In crowded cities, searching for the availability of parking lots is a herculean task as it results in the wastage of drivers’ time, increases air pollution, and traffic congestion. Smart parking systems facilitate the drivers to determine the information about the parking lot in real time and book them depending on the requirement. But the existing smart parking systems necessitate the drivers to reveal their sensitive information that includes their mobile number, personal identity, and desired destination. This disclosure of sensitive information makes the existing centralized smart parking systems more vulnerable to service providers’ security breaches, single points of failure, and bottlenecks. In this paper, an Improved Asymmetric Consortium Blockchain and Homomorphically Computing Univariate Polynomial-based private information retrieval (IACB-HCUPPIR) scheme is proposed to ensure parking lots’ availability with transparency security in a privacy-preserving smart parking system. In specific, an improved Asymmetric Consortium Blockchain is used for achieving secure transactions between different parties interacting in the smart parking environment. It further adopted the method of Homomorphically Computing Univariate Polynomial-based private information retrieval (HCUPPIR) scheme for preserving the location privacy of drivers. The results of IACB-HCUPPIR confirmed better results in terms of minimized computation and communication overload with throughput, latency, and response time with maximized drivers’ privacy preservation.

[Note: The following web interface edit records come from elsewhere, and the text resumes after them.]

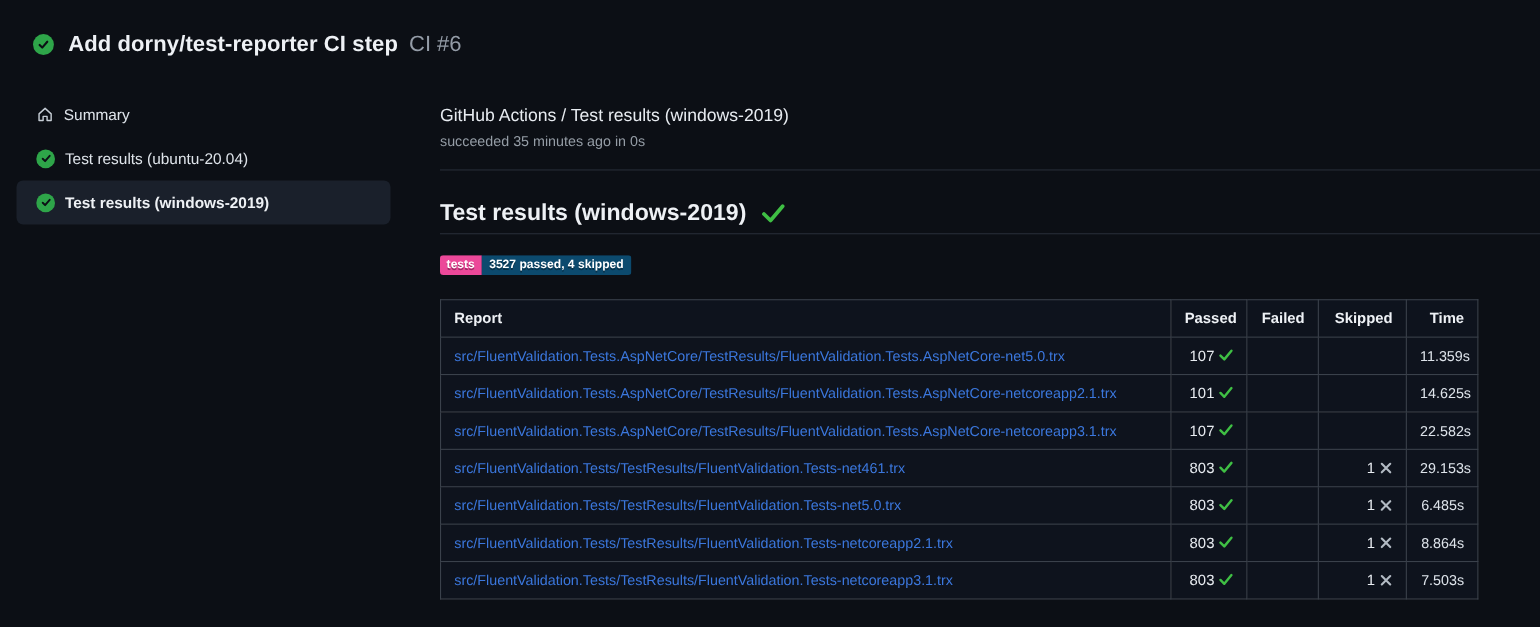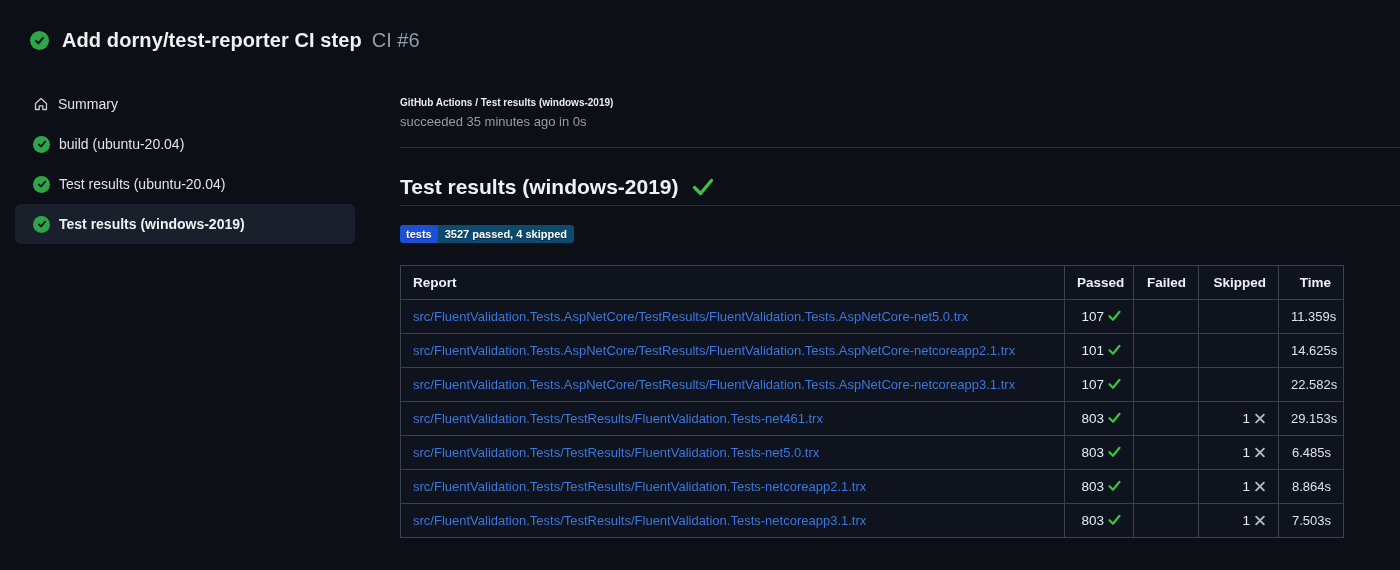"GitHub Actions / Test results" .check-title { font-size: 10px -> 16px; font-weight: bold -> normal }
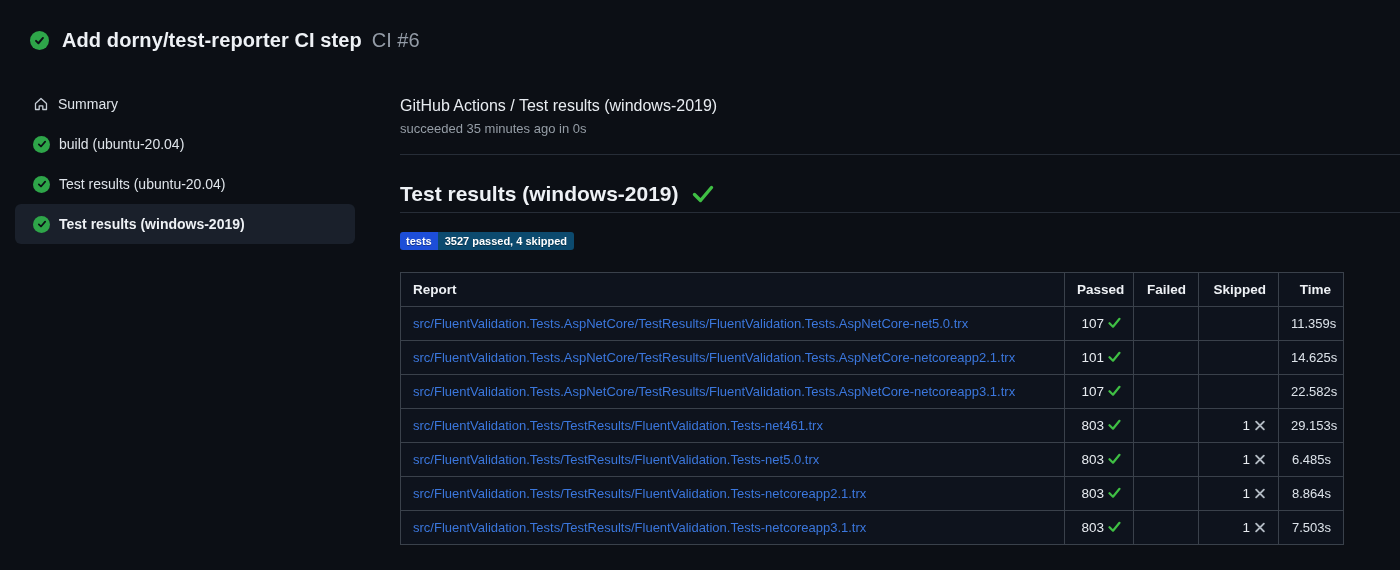"build (ubuntu-20.04)" li.side-item { html: <li> <span> <svg> <path></path> </svg> </span> <span>build (ubuntu-20.04)</span> </li> -> none }
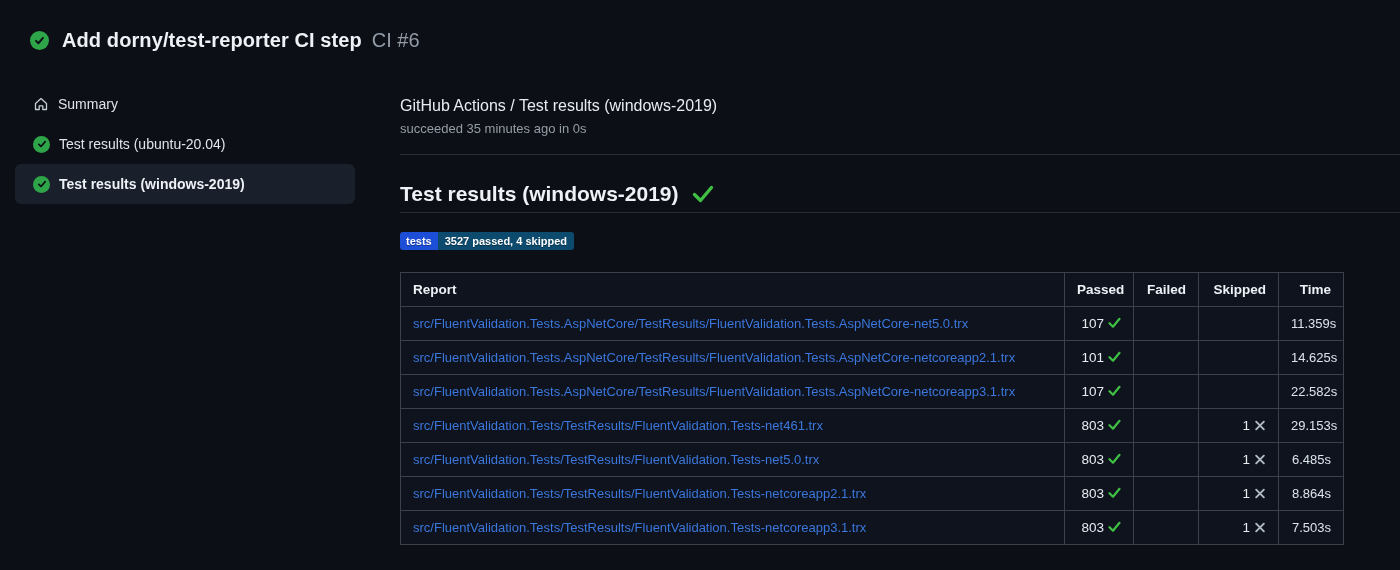"tests" .badge-label { background: #1d4ed8 -> #ec4899 }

Moreover, the proposed fully homomorphic algorithm (FHE) was compared against partial-homomorphic encryption (PHE) and technique without encryption and found that the proposed model has quick communication in allocating the parking slots starting with 24.3 s, whereas PHE starts allocating from 24.7 s and the technique without encryption starts at 27.4 s. Thus, we ensure the proposed model performs well in allocating parking slots with less time and high security with privacy preservation.